Об этом сообщает TechCrunch со ссылкой на аналитиков Google Threat Intelligence Group.

По утверждению самих злоумышленников, им удалось похитить данные таких компаний, как Atlassian, CrowdStrike, DocuSign, F5, GitLab, LinkedIn, Malwarebytes, SonicWall, Thomson Reuters и Verizon. Атака носила многоэтапный характер: первоначально была скомпрометирована инфраструктура Salesloft — поставщика маркетинговой платформы Drift, используемой для чат-ботов и ИИ-функций.
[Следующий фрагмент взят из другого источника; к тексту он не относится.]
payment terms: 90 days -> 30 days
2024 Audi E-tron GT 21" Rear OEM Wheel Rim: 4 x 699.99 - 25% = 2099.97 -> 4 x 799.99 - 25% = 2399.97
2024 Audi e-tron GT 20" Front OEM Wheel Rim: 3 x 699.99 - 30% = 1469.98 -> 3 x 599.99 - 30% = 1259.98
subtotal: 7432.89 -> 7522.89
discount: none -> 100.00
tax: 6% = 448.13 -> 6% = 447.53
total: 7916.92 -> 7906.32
Получив токены авторизации, злоумышленники смогли перейти к доступу к данным Gainsight, а через них — к связанным инстансам Salesforce, которые используются компаниями для поддержки клиентов.

Компания Gainsight подтвердила инцидент и сообщила о привлечении специалистов Google Mandiant для проведения расследования. В качестве превентивной меры Salesforce временно отозвала активные токены доступа у приложений, подключенных через Gainsight, на фоне выявленной аномальной активности.
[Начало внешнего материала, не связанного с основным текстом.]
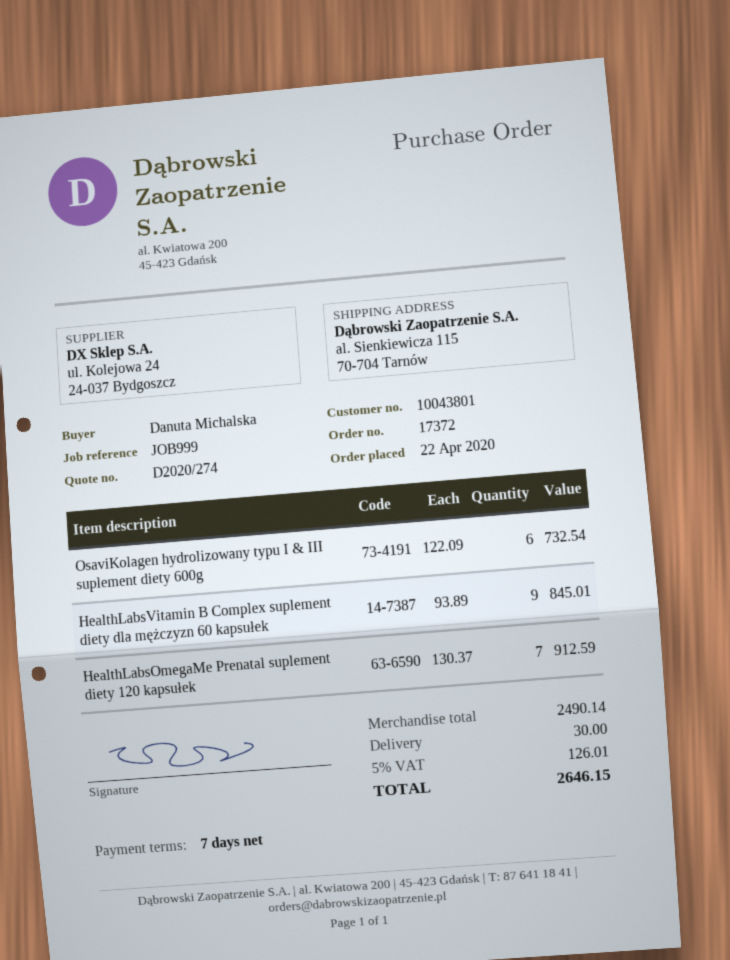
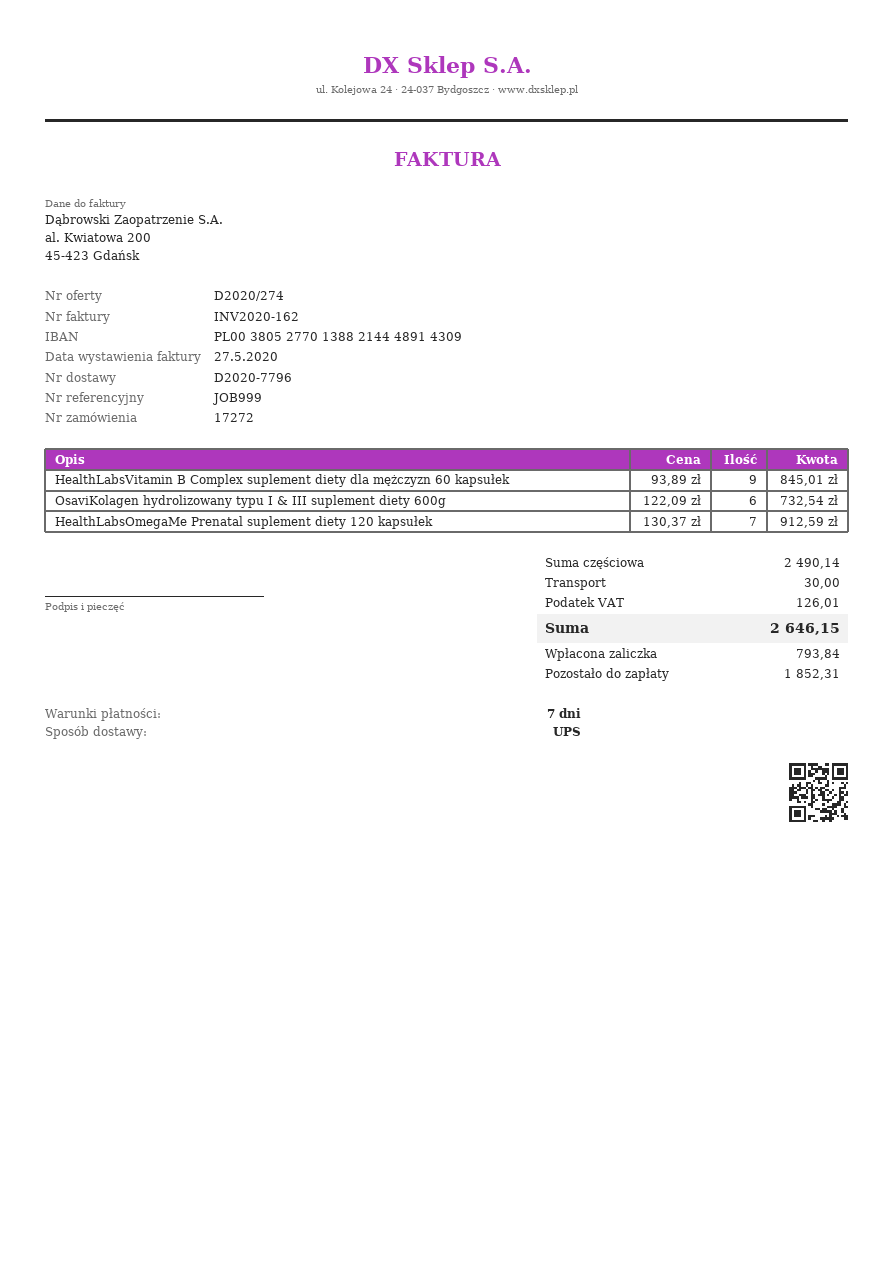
order number: 17372 -> 17272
В Salesforce, в свою очередь, заявили, что не комментируют конкретные случаи клиентов и не обнаружили признаков эксплуатации уязвимостей самой платформы.

Ряд компаний, упомянутых хакерами, заявили об отсутствии подтверждений утечки данных. В CrowdStrike сообщили, что инцидент не затронул инфраструктуру компании и данные клиентов остаются в безопасности, однако подтвердили увольнение сотрудника, подозреваемого в возможной передаче информации третьим лицам. Verizon назвала заявления злоумышленников необоснованными. В Malwarebytes и Thomson Reuters сообщили о начале внутренних проверок, а DocuSign заявила, что, несмотря на отсутствие доказательств компрометации, в превентивных целях временно отключила интеграции с Gainsight и связанные потоки данных.